Nicholson’s hauntingly beautiful watercolors appeared in Batture, the
LSU School of Architecture Journal in an article in 2004 entitled
Present Imperfect (cowriter Alice Guess) that described his thoughts
relative to his paintings and the south. “All of the work
represents sites in a state of transformation… the images can be
divided up into three subjects of study---the ruin, the machine, and
light. Exploring ruins induces self-conscious reflections of our
body and its temporality. The paintings of broken mechanical machines
represent a curious tension between subject matter and aspects of the
artistic process. The departure of each work is a digital image
captured effortlessly by an electronic device. Then the
instantaneous ease of the initial step is reinvested with physicality
by the labors of the hand – drawing, painting, and writing. In
some ways that initial tension may be symptomatic of our present
condition of increasingly mediated experience through electronic
devices.
Silos adjacent to empty fields become enlarged sundials. Time
washes over these artifacts as the light waxes and wanes in the course
of days, months, and years. The sun shadows on trees and objects
sews the man-made and the natural into one presence. Winter air
is clear; light is cold and crisp sharpening the outlines.
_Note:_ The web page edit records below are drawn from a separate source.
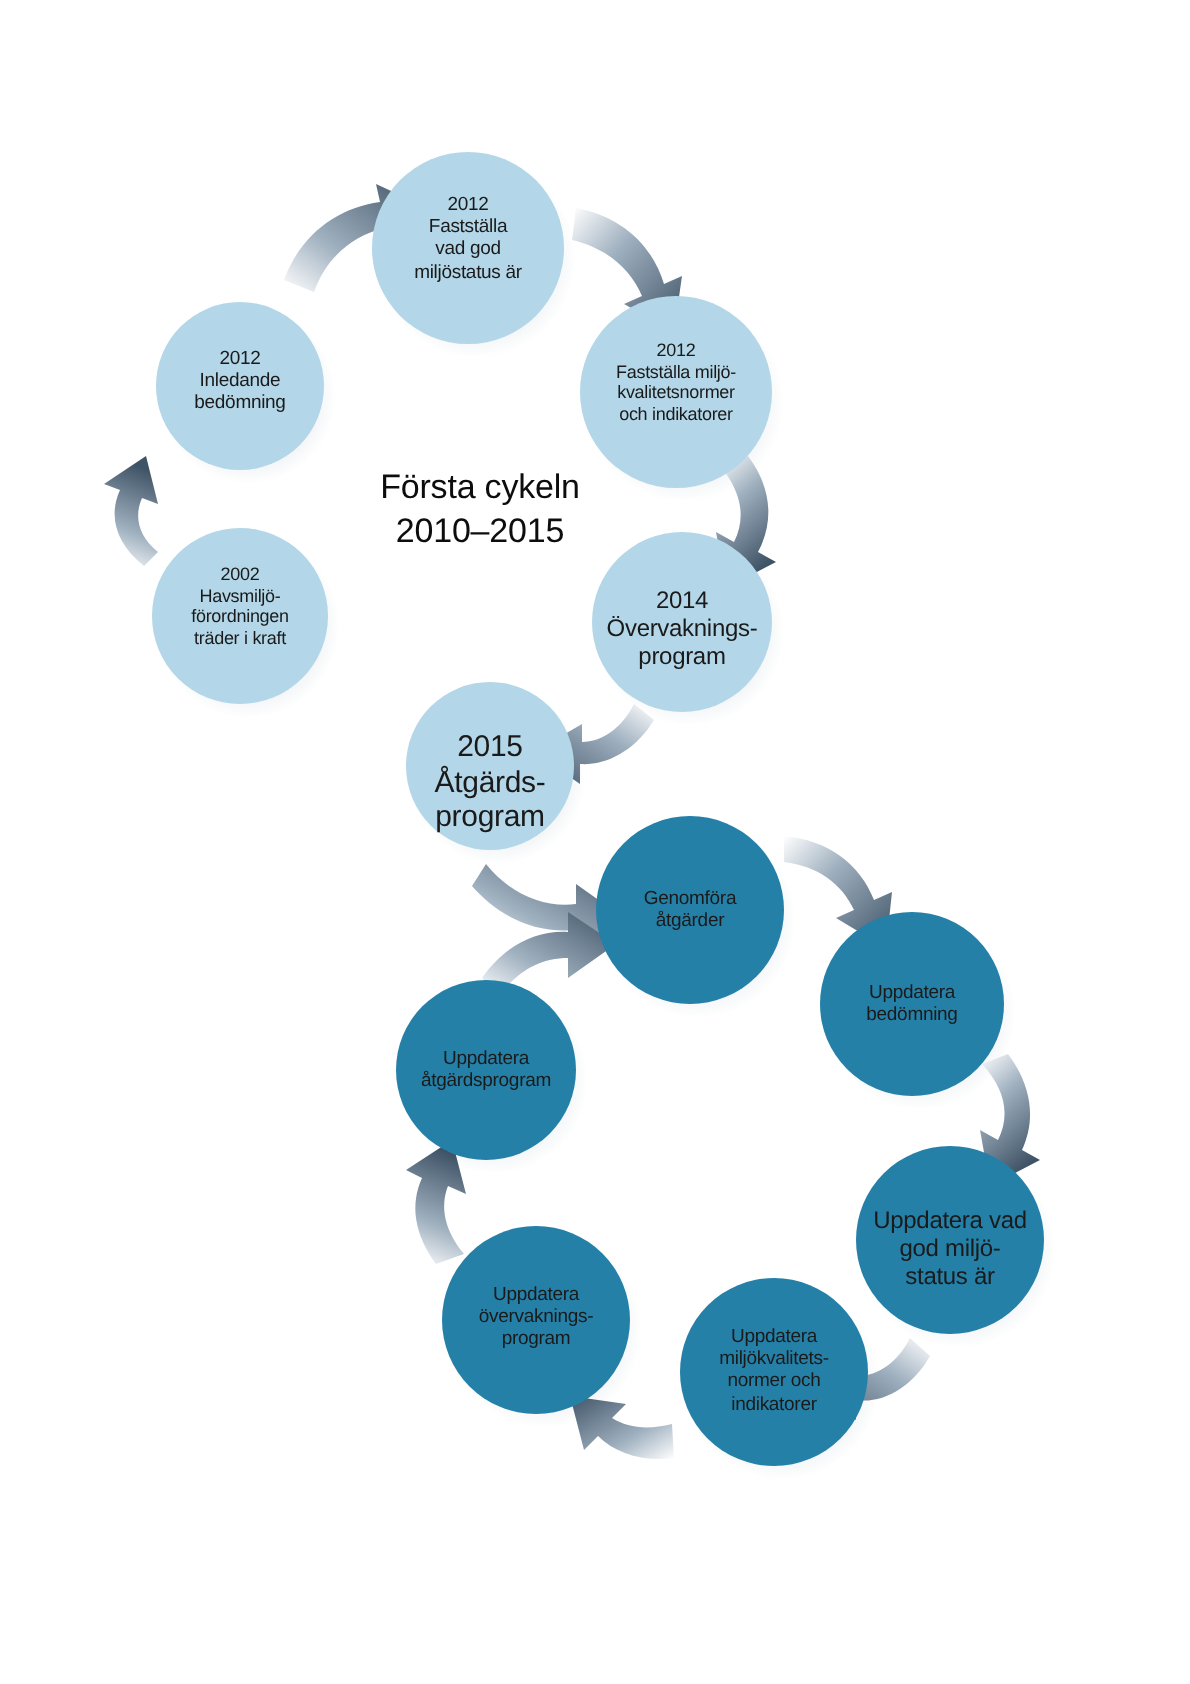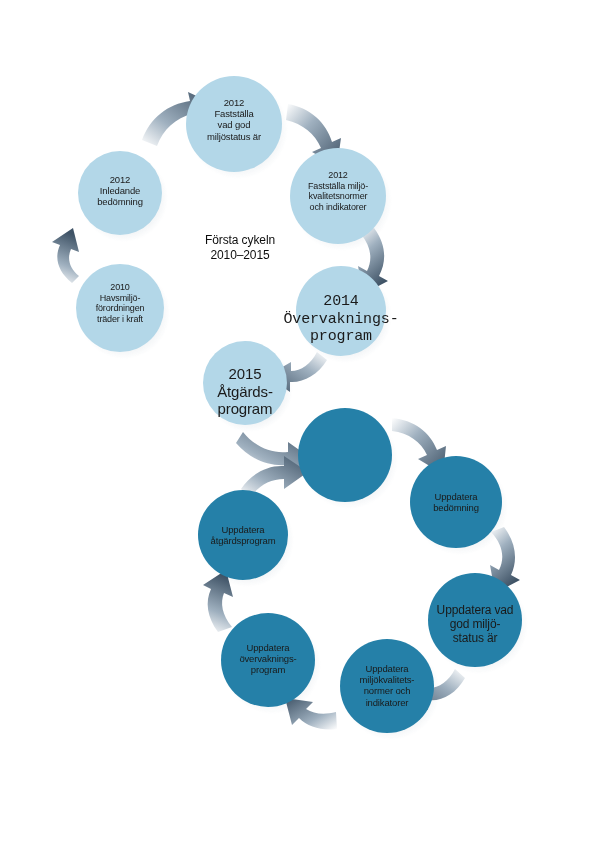--- a/index.html
+++ b/index.html
@@ -43,7 +43,7 @@
     font-family: "Liberation Sans", sans-serif;
     line-height: 1.28;
     white-space: pre-line;
-    font-size: 12px;
+    font-size: 17px;
     letter-spacing: -0.1px;
   }
 </style>

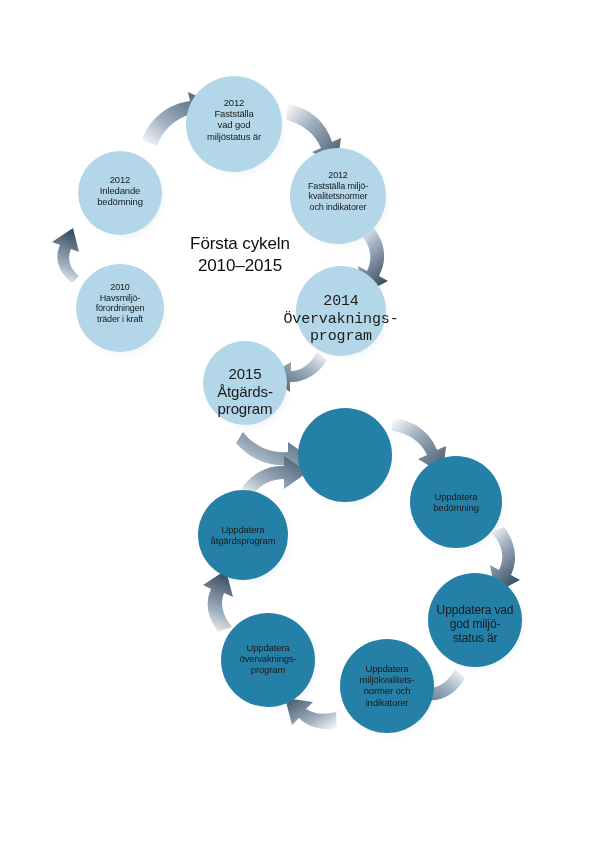--- a/index.html
+++ b/index.html
@@ -173,7 +173,7 @@
     </g>
   </svg>
 
-  <div class="node-label" style="left:40px; top:282px; width:160px; font-size:9px;">2010
+  <div class="node-label" style="left:40px; top:282px; width:160px; font-size:9px;">2002
 Havsmiljö-
 förordningen
 träder i kraft</div>

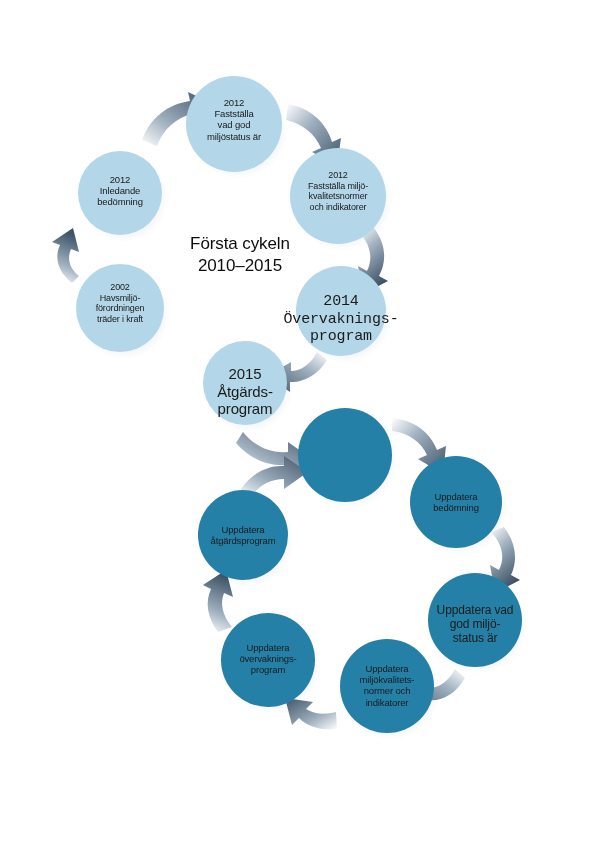--- a/index.html
+++ b/index.html
@@ -192,7 +192,7 @@
 kvalitetsnormer
 och indikatorer</div>
 
-  <div class="node-label" style="left:261px; top:293px; width:160px; font-size:15px;font-family:Liberation Mono, monospace;">2014
+  <div class="node-label" style="left:261px; top:293px; width:160px; font-size:12px;">2014
 Övervaknings-
 program</div>
 

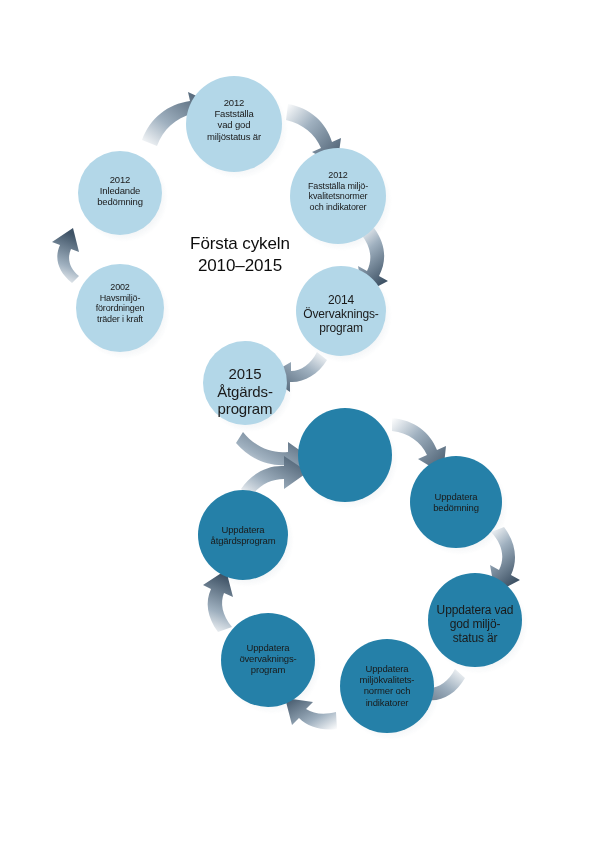--- a/index.html
+++ b/index.html
@@ -200,6 +200,8 @@
 Åtgärds-
 program</div>
 
+  <div class="node-label" style="left:265px; top:444px; width:160px; font-size:9.5px;">Genomföra
+åtgärder</div>
 
   <div class="node-label" style="left:376px; top:491px; width:160px; font-size:9.5px;">Uppdatera
 bedömning</div>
Recognized at the level of our intuition, light informs our essential
understanding of place. These images attempt to study that
specificity. The potential energy apparent in machine remnants
also intensifies the evidence of weathering and material
temporality. Vines and trees creep in around joints and levers;
moisture from rain and humidity seize the gears, the elements in
action. Those forces we as architects challenge with every
detail, yet the resultant beauty of leaving the forces to their own
devices is surprising.
Bemoaning what we have lost—that which was never fully realized except
in the realm of ideas—we lose that which we did have---a rich tradition
of utilitarian buildings and artifacts from our agrarian/ industrial
past. Places lost to vines, fires, and neglect without us really
even noticing and along with the places themselves all the cultural
dialogue associated with those structures. To render visible
those invisible sites by simple attention opens up the narrative
possibilities of those sites. Mutual recognition of quality in a
declining structure can encourage dialogue. Histories and
anecdotes can surface. By attempting to represent that resultant
dialogue, these paintings transform discussion. They take a
familiar site and upset its nostalgic “picturesque” quality by
reinvesting it with a new narrative. The text does not allow the
images to be viewed as innocent landscapes or objects; the
intersections of text and image act as a challenge to the subject
matter. Moreover, that challenge is the “critical” aspect of this
work. Without the layer of text, these would just be “pretty
landscapes” of the disappearing South, lovely sepia postcards.
However, the text is a leap past pretty, it is a deliberate defacement
of an imagined south suggesting new readings and interpretations.
If there is anything besides the direct formal and compositional
aspects that can translate into a discussion of “critical regionalism”
and architecture, it lies in the exploration itself. In order to
be critical we must let go of preciousness and make that mark across
the picture. We must invest it with our collective memory and our
thoughts. In the retelling, these forms, materials, and
circumstances point to an essential quality, which is recognizable to
all, an imperfect narrative to combat the perfected façade.”